## Scraping

There is a lot of great data out on the web. Unfortunately, it is not all readily available via APIs. And even when APIs are available, it may restrict the data we have access to. Scraping usually referes to extracting web page content when APIs are not available. 

In the API section, we used urllib to call an API and save data. We can also use it to extract data from webpages.

In [21]:
import urllib.request

In [22]:
html = urllib.request.urlopen("http://xkcd.com/1481/")
print(html.read())

b'<!DOCTYPE html>\n<html>\n<head>\n<script>\n  (function(i,s,o,g,r,a,m){i[\'GoogleAnalyticsObject\']=r;i[r]=i[r]||function(){\n  (i[r].q=i[r].q||[]).push(arguments)},i[r].l=1*new Date();a=s.createElement(o),\n  m=s.getElementsByTagName(o)[0];a.async=1;a.src=g;m.parentNode.insertBefore(a,m)\n  })(window,document,\'script\',\'https://www.google-analytics.com/analytics.js\',\'ga\');\n\n  ga(\'create\', \'UA-25700708-7\', \'auto\');\n  ga(\'send\', \'pageview\');\n</script>\n<link rel="stylesheet" type="text/css" href="/s/b0dcca.css" title="Default"/>\n<title>xkcd: API</title>\n<meta http-equiv="X-UA-Compatible" content="IE=edge"/>\n<link rel="shortcut icon" href="/s/919f27.ico" type="image/x-icon"/>\n<link rel="icon" href="/s/919f27.ico" type="image/x-icon"/>\n<link rel="alternate" type="application/atom+xml" title="Atom 1.0" href="/atom.xml"/>\n<link rel="alternate" type="application/rss+xml" title="RSS 2.0" href="/rss.xml"/>\n<script type="text/javascript" src="/s/b66ed7.js" async></scr

We can use the urlretrieve function to retrieve a specific resources, such as a file, via url. This is basic web scraping.

If we look through our html above, we can see there is a url for the image in the page. But before we go doing that, maybe we should check the robots.txt file first...

In [27]:
robot = urllib.request.urlopen("https://xkcd.com/robots.txt")
print(robot.read())

b'User-agent: *\nDisallow: /personal/'


Looks like we are good!

In [28]:
urllib.request.urlretrieve("http://imgs.xkcd.com/comics/api.png", "api.png")

('api.png', <http.client.HTTPMessage at 0x10815c748>)

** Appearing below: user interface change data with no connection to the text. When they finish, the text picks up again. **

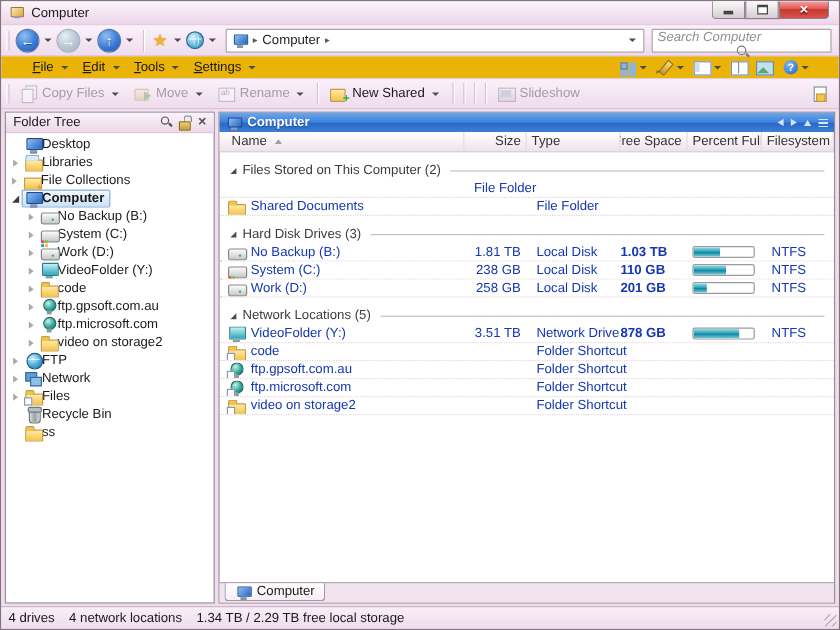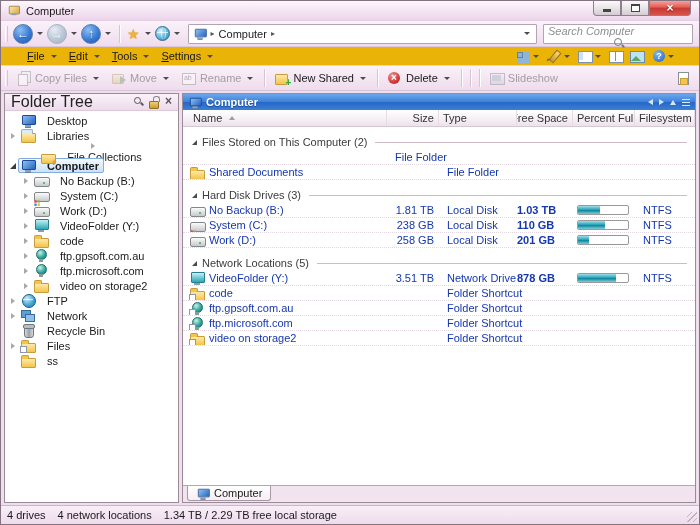--- a/index.html
+++ b/index.html
@@ -98,34 +98,34 @@
   .ti-slideshow::before{ content:""; position:absolute; left:1px; top:2px; width:13px; height:10px; background:linear-gradient(#eef2f6,#c3ccd4); border:1px solid #808890;}
   .ti-slideshow::after{ content:""; position:absolute; left:3px; top:4px; width:9px; height:6px; background:#8fb8d8;}
   .ti-note::before{ content:""; position:absolute; left:3px; top:1px; width:9px; height:11px; background:#fff; border:1px solid #8a8f94;}
   .ti-note::after{ content:""; position:absolute; left:5px; bottom:0; width:6px; height:5px; background:#f3c54a; border:1px solid #c69c3e;}
   .tb-tail{ margin-left:auto; }
 
   
   .bodyarea{ flex:1; min-height:0; display:flex; gap:3px; padding:2px 3px; background:#efdeed; }
   .treepanel{ width:175px; flex:none; background:#fff; border:1px solid #9a8b97; display:flex; flex-direction:column; }
   .treeheader{ height:17px; flex:none; display:flex; align-items:center; padding:0 3px 0 6px;
-    background:linear-gradient(#faf2f9,#eddaeb); border-bottom:1px solid #ddc9da; font-size:16px; color:#222;}
+    background:linear-gradient(#faf2f9,#eddaeb); border-bottom:1px solid #ddc9da; font-size:11px; color:#222;}
   .treeheader .sp{ flex:1; }
   .thi{ width:12px; height:12px; position:relative; display:inline-block; margin-left:3px; cursor:pointer;}
   .thi-search::before{ content:""; position:absolute; left:1px; top:1px; width:5px; height:5px; border:1.5px solid #555; border-radius:50%;}
   .thi-search::after{ content:""; position:absolute; left:7px; top:7px; width:4px; height:2px; background:#555; transform:rotate(45deg); border-radius:1px;}
   .thi-unlock::before{ content:""; position:absolute; left:5px; top:0; width:5px; height:5px; border:1.5px solid #8a8a8a; border-bottom:none; border-radius:3px 3px 0 0;}
   .thi-unlock::after{ content:""; position:absolute; left:1px; top:5px; width:8px; height:6px; background:linear-gradient(#f0cf70,#c89d38); border:1px solid #8f7226; border-radius:1px;}
   .thi-close::before{ content:"×"; position:absolute; left:2px; top:-2px; font-size:12px; font-weight:bold; color:#555;}
   .treebody{ flex:1; overflow:hidden; padding-top:2px; }
   .trow{ height:15px; display:flex; align-items:center; font-size:11px; color:#1a1a1a; cursor:pointer; }
   .exp{ width:10px; flex:none; display:flex; justify-content:center; }
   .exp.collapsed::before{ content:""; width:0; height:0; border-top:3px solid transparent; border-bottom:3px solid transparent; border-left:4px solid #a8a8a8;}
   .exp.expanded::before{ content:""; width:0; height:0; border-left:6px solid transparent; border-bottom:6px solid #3c3c3c;}
-  .tlbox{ display:flex; align-items:center; gap:12px; padding:0 4px 0 2px; height:15px; border:1px solid transparent; border-radius:2px;}
+  .tlbox{ display:flex; gap:0; padding:0 4px 0 2px; height:15px; border:1px solid transparent; border-radius:2px;}
   .tlbox.sel{ background:linear-gradient(#f2f8fe,#cbe2f8); border-color:#84acdd; font-weight:bold;}
 
   .filepanel{ flex:1; min-width:0; background:#fff; border:1px solid #9a8b97; display:flex; flex-direction:column; }
   .fpheader{ height:16px; flex:none; display:flex; align-items:center; padding:0 5px; gap:4px;
     background:linear-gradient(#6ba7ec,#3c80da 50%,#2767c8 52%,#3e7fd2); color:#fff; font-size:11px; font-weight:bold; text-shadow:0 1px 1px #1a4a94;}
   .fp-right{ margin-left:auto; display:flex; align-items:center; }
   .pa{ display:inline-block; margin-left:6px; cursor:pointer; }
   .pa-left{ width:0; height:0; border-top:3px solid transparent; border-bottom:3px solid transparent; border-right:5px solid #d4e6fa;}
   .pa-right{ width:0; height:0; border-top:3px solid transparent; border-bottom:3px solid transparent; border-left:5px solid #d4e6fa;}
   .pa-up{ width:0; height:0; border-left:3px solid transparent; border-right:3px solid transparent; border-bottom:5px solid #d4e6fa;}
@@ -316,25 +316,20 @@
         <span class="lbl">Rename</span>
         <i class="caret"></i>
       </div>
       <span class="vsep"></span>
       <div class="tb-btn">
         <span class="ti ti-new-folder"></span>
         <span class="lbl">New Shared</span>
         <i class="caret"></i>
       </div>
       <span class="vsep"></span>
-      <div class="tb-btn">
-        <span class="ti ti-delete"></span>
-        <span class="lbl">Delete</span>
-        <i class="caret"></i>
-      </div>
       <span class="vsep"></span>
       <span class="vsep"></span>
       <span class="vsep"></span>
       <div class="tb-btn disabled">
         <span class="ti ti-slideshow"></span>
         <span class="lbl">Slideshow</span>
       </div>
       <div class="tb-btn tb-tail">
         <span class="ti ti-note"></span>
       </div>
@@ -357,21 +352,21 @@
               <span>Desktop</span>
             </div>
           </div>
           <div class="trow" style="padding-left: 3px;">
             <span class="exp collapsed"></span>
             <div class="tlbox">
               <span class="mi ic-libraries"></span>
               <span>Libraries</span>
             </div>
           </div>
-          <div class="trow" style="padding-left: 2px; flex-direction: column;">
+          <div class="trow" style="padding-left: 2px;">
             <span class="exp collapsed"></span>
             <div class="tlbox">
               <span class="mi ic-collections"></span>
               <span>File Collections</span>
             </div>
           </div>
           <div class="trow" style="padding-left: 3px;">
             <span class="exp expanded"></span>
             <div class="tlbox sel">
               <span class="mi ic-computer"></span>
@@ -442,31 +437,31 @@
             </div>
           </div>
           <div class="trow" style="padding-left: 3px;">
             <span class="exp collapsed"></span>
             <div class="tlbox">
               <span class="mi ic-network"></span>
               <span>Network</span>
             </div>
           </div>
           <div class="trow" style="padding-left: 3px;">
+            <span class="exp collapsed"></span>
+            <div class="tlbox">
+              <span class="mi ic-folder"><i class="shortcut-mark"></i></span>
+              <span>Files</span>
+            </div>
+          </div>
+          <div class="trow" style="padding-left: 3px;">
             <span class="exp "></span>
             <div class="tlbox">
               <span class="mi ic-recycle"></span>
               <span>Recycle Bin</span>
-            </div>
-          </div>
-          <div class="trow" style="padding-left: 3px;">
-            <span class="exp collapsed"></span>
-            <div class="tlbox">
-              <span class="mi ic-folder"><i class="shortcut-mark"></i></span>
-              <span>Files</span>
             </div>
           </div>
           <div class="trow" style="padding-left: 3px;">
             <span class="exp "></span>
             <div class="tlbox">
               <span class="mi ic-folder"></span>
               <span>ss</span>
             </div>
           </div>
         </div>

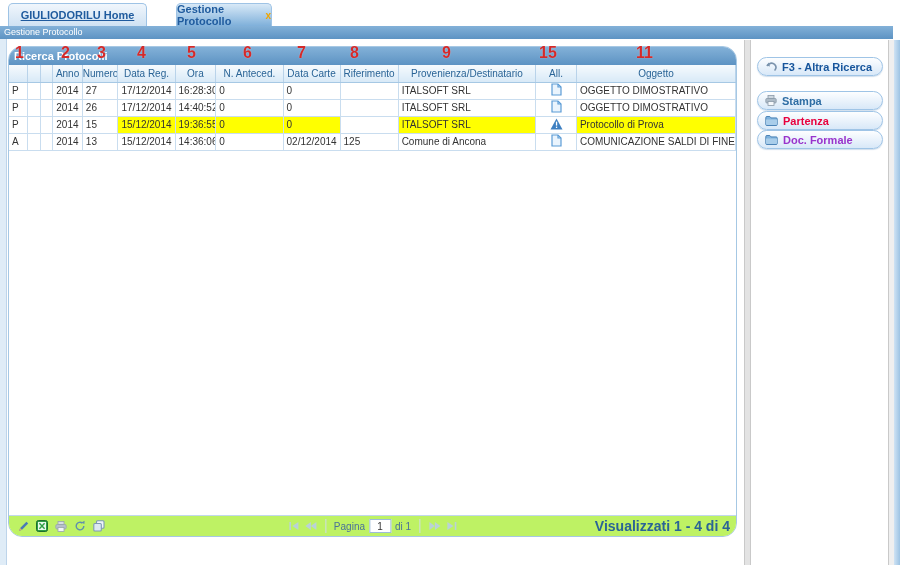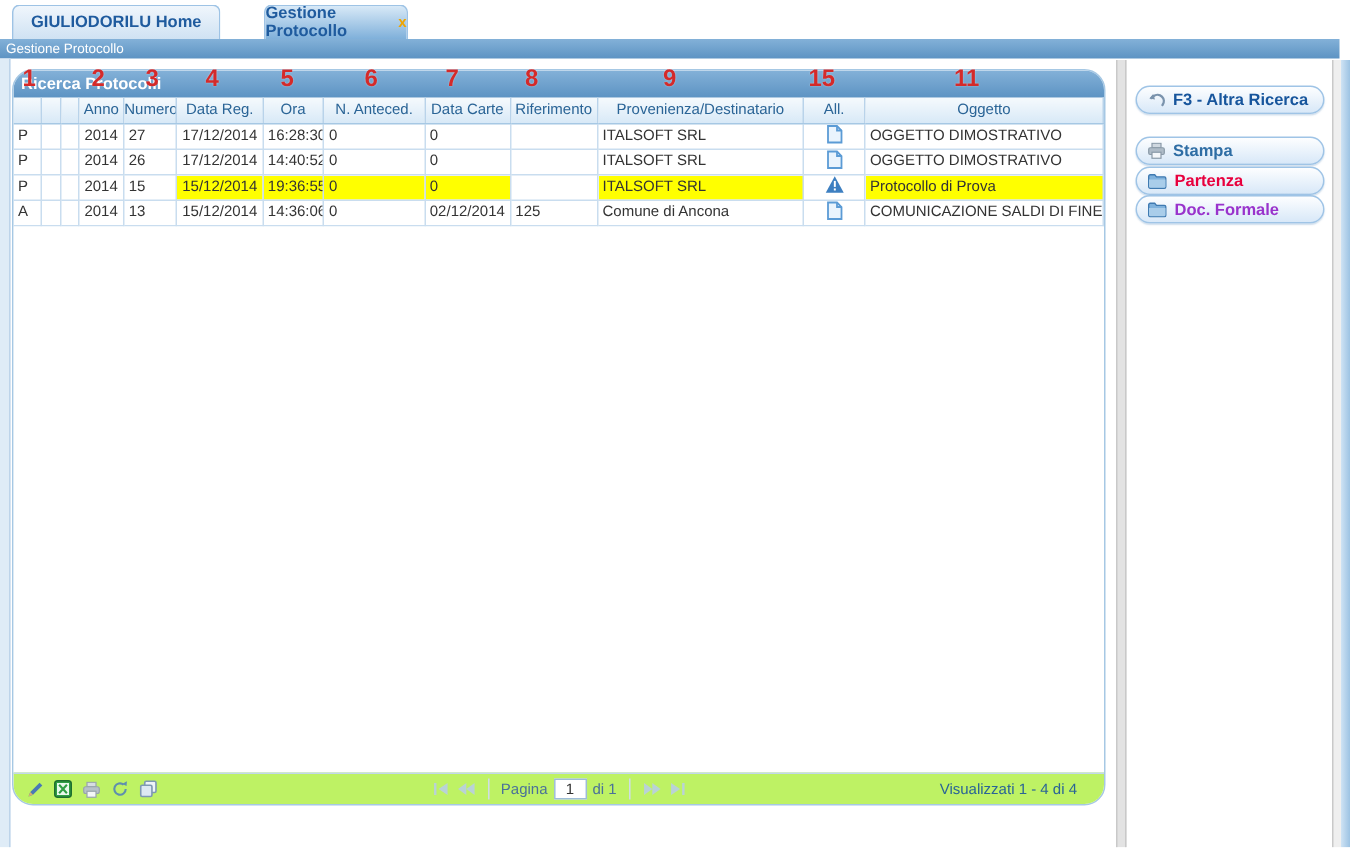--- a/index.html
+++ b/index.html
@@ -4,21 +4,21 @@
 <style>
   * { margin:0; padding:0; box-sizing:border-box; }
   body { background:#fff; font-family:"Liberation Sans", sans-serif; }
   #screen { position:relative; width:900px; height:565px; background:#fff; overflow:hidden; }
 
   
   #tab-bar { position:absolute; left:0; top:0; width:900px; height:26px; background:#fff; }
   .tab { position:absolute; top:3px; height:23px; border:1px solid #9ec3e5; border-bottom:none;
          border-radius:5px 5px 0 0; font-size:11px; font-weight:bold; color:#1f5b9e;
          display:flex; align-items:center; justify-content:center; cursor:pointer; }
-  #tab-home { left:8px; width:139px; background:linear-gradient(#f0f6fc,#cfe2f3); }
+  #tab-home { left:8px; width:139px; background:linear-gradient(#f0f6fc,#cfe2f3);text-decoration:underline; }
   #tab-active { left:176px; width:96px; background:linear-gradient(#d8e9f7,#7fb0da); }
   #tab-active .close { color:#f0a500; font-weight:bold; font-size:10px; margin-left:7px; }
 
   
   #breadcrumb { position:absolute; left:0; top:26px; width:893px; height:13px;
                 background:linear-gradient(#83b1d8,#5d93c3); color:#fff; font-size:9px;
                 line-height:13px; padding-left:4px; }
 
   
   #left-strip  { position:absolute; left:0; top:39px; width:7px; height:526px;
@@ -51,21 +51,21 @@
   
   #pager { flex:0 0 21px; background:#bef264; border-top:1px solid #c2d8ec;
            display:flex; align-items:center; position:relative; font-size:10px; color:#2a6496; }
   #pager-icons { display:flex; align-items:center; gap:7px; padding-left:9px; }
   #pager-icons span { display:inline-flex; cursor:pointer; }
   #pager-center { position:absolute; left:50%; transform:translateX(-50%); display:flex;
                   align-items:center; gap:4px; color:#4a7199; font-size:10px; }
   #pager-center .sep { width:1px; height:14px; background:#cfdcea; margin:0 4px; }
   #page-input { width:22px; height:14px; border:1px solid #9dbcd8; font-size:10px;
                 text-align:center; color:#333; background:#fff; }
-  #pager-status { position:absolute; right:18px; color:#2a6496; font-size:10px; }
+  #pager-status { position:absolute; right:6px; color:#2a6496; font-size:14px;font-weight:bold; }
   .nav-arrow { display:inline-flex; opacity:.9; }
 
   
   #right-panel { position:absolute; left:752px; top:40px; width:136px; height:525px; background:#fff; }
   .side-btn { position:absolute; left:5px; width:126px; height:19px; border:1px solid #9fc4e6;
               border-radius:10px; background:linear-gradient(#fdfeff,#d8e8f8);
               display:flex; align-items:center; padding-left:7px; gap:5px;
               font-size:11px; font-weight:bold; cursor:pointer; box-shadow:0 1px 1px rgba(120,160,200,.35); }
   .side-btn .ic { display:inline-flex; }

The cell below this is markdown. Double-click on it so it is in editing mode, then execute it to display the file you downloaded with the previous command.

![](api.png)

Using these methods, we are treating the html as an unstructured string. If we want to retrieve the structured markup, we can use [BeautifulSoup](https://www.crummy.com/software/BeautifulSoup/bs4/doc/). "Beautiful Soup is a Python library for pulling data out of HTML and XML files. It works with your favorite parser to provide idiomatic ways of navigating, searching, and modifying the parse tree. It commonly saves programmers hours or days of work."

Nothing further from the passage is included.